Task: All that is needed is an exact copy of the lines from the beginning of the data below through the line containing "- Additional information", minus the pictures.

Information given:
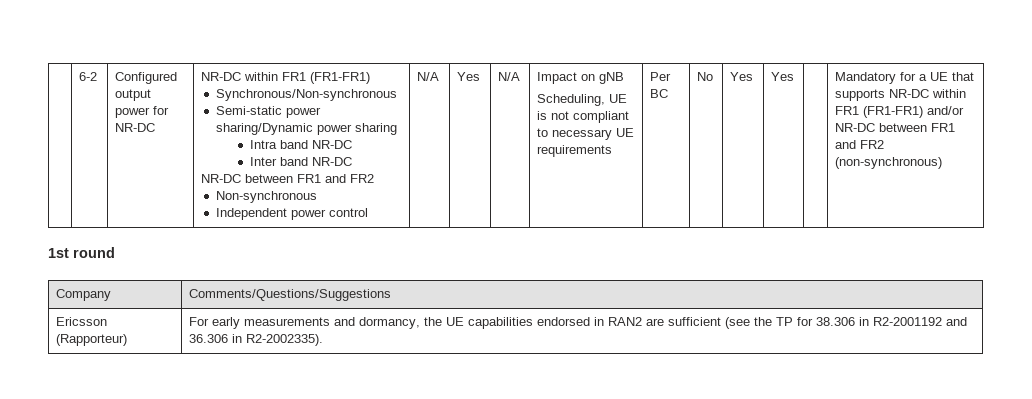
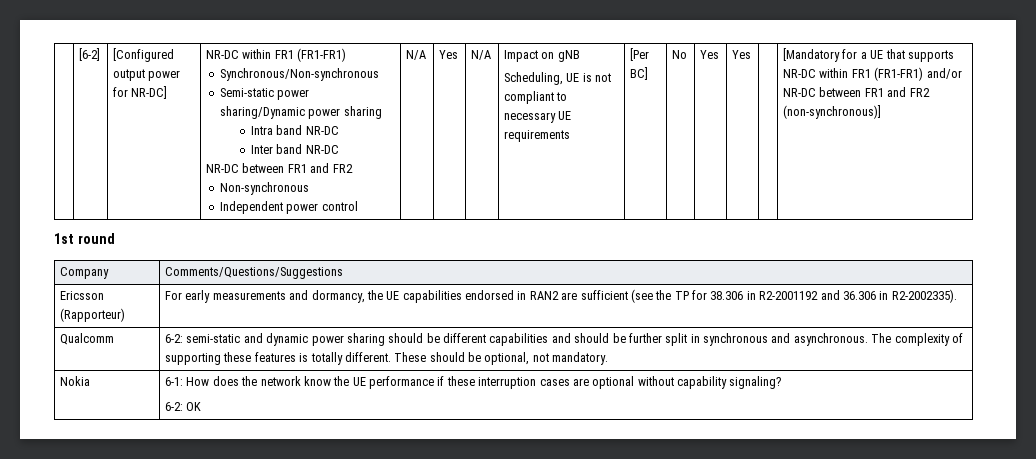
- 6-2 | Configured output power for NR-DC
+ [6-2] | [Configured output power for NR-DC]
- Per BC
+ [Per BC]
- Mandatory for a UE that supports NR-DC within FR1 (FR1-FR1) and/or NR-DC between FR1 and FR2 (non-synchronous)
+ [Mandatory for a UE that supports NR-DC within FR1 (FR1-FR1) and/or NR-DC between FR1 and FR2 (non-synchronous)]
+ Qualcomm | 6-2: semi-static and dynamic power sharing should be different capabilities and should be further split in synchronous and asynchronous. The complexity of supporting these features is totally different. These should be optional, not mandatory.
+ Nokia | 6-1: How does the network know the UE performance if these interruption cases are optional without capability signaling?
+ 6-2: OK

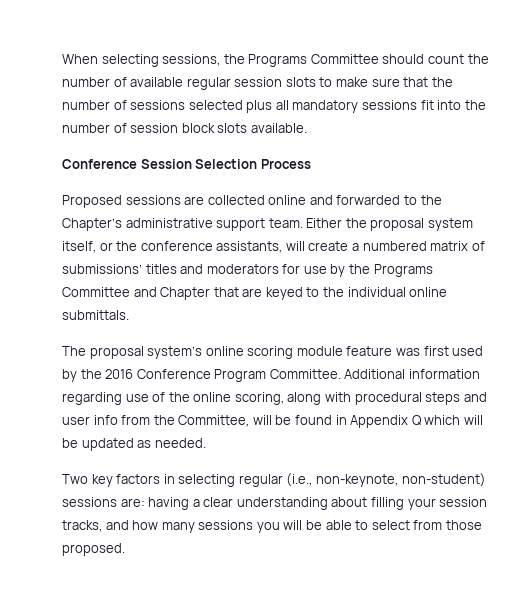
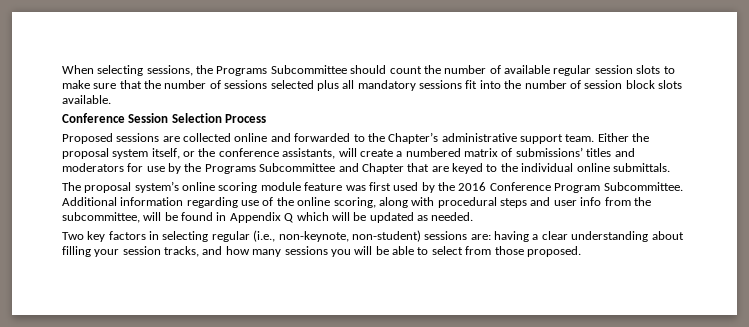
- When selecting sessions, the Programs Committee should count the number of available regular session slots to make sure that the number of sessions selected plus all mandatory sessions fit into the number of session block slots available.
+ When selecting sessions, the Programs Subcommittee should count the number of available regular session slots to make sure that the number of sessions selected plus all mandatory sessions fit into the number of session block slots available.
- Either the proposal system itself, or the conference assistants, will create a numbered matrix of submissions’ titles and moderators for use by the Programs Committee and Chapter that are keyed to the individual online submittals.
+ Either the proposal system itself, or the conference assistants, will create a numbered matrix of submissions’ titles and moderators for use by the Programs Subcommittee and Chapter that are keyed to the individual online submittals.
- The proposal system’s online scoring module feature was first used by the 2016 Conference Program Committee.
+ The proposal system’s online scoring module feature was first used by the 2016 Conference Program Subcommittee.
- Additional information regarding use of the online scoring, along with procedural steps and user info from the Committee, will be found in Appendix Q which will be updated as needed.
+ Additional information regarding use of the online scoring, along with procedural steps and user info from the subcommittee, will be found in Appendix Q which will be updated as needed.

Task solution:
- 6-2 | Configured output power for NR-DC
+ [6-2] | [Configured output power for NR-DC]
- Per BC
+ [Per BC]
- Mandatory for a UE that supports NR-DC within FR1 (FR1-FR1) and/or NR-DC between FR1 and FR2 (non-synchronous)
+ [Mandatory for a UE that supports NR-DC within FR1 (FR1-FR1) and/or NR-DC between FR1 and FR2 (non-synchronous)]
+ Qualcomm | 6-2: semi-static and dynamic power sharing should be different capabilities and should be further split in synchronous and asynchronous. The complexity of supporting these features is totally different. These should be optional, not mandatory.
+ Nokia | 6-1: How does the network know the UE performance if these interruption cases are optional without capability signaling?
+ 6-2: OK

- When selecting sessions, the Programs Committee should count the number of available regular session slots to make sure that the number of sessions selected plus all mandatory sessions fit into the number of session block slots available.
+ When selecting sessions, the Programs Subcommittee should count the number of available regular session slots to make sure that the number of sessions selected plus all mandatory sessions fit into the number of session block slots available.
- Either the proposal system itself, or the conference assistants, will create a numbered matrix of submissions’ titles and moderators for use by the Programs Committee and Chapter that are keyed to the individual online submittals.
+ Either the proposal system itself, or the conference assistants, will create a numbered matrix of submissions’ titles and moderators for use by the Programs Subcommittee and Chapter that are keyed to the individual online submittals.
- The proposal system’s online scoring module feature was first used by the 2016 Conference Program Committee.
+ The proposal system’s online scoring module feature was first used by the 2016 Conference Program Subcommittee.
- Additional information regarding use of the online scoring, along with procedural steps and user info from the Committee, will be found in Appendix Q which will be updated as needed.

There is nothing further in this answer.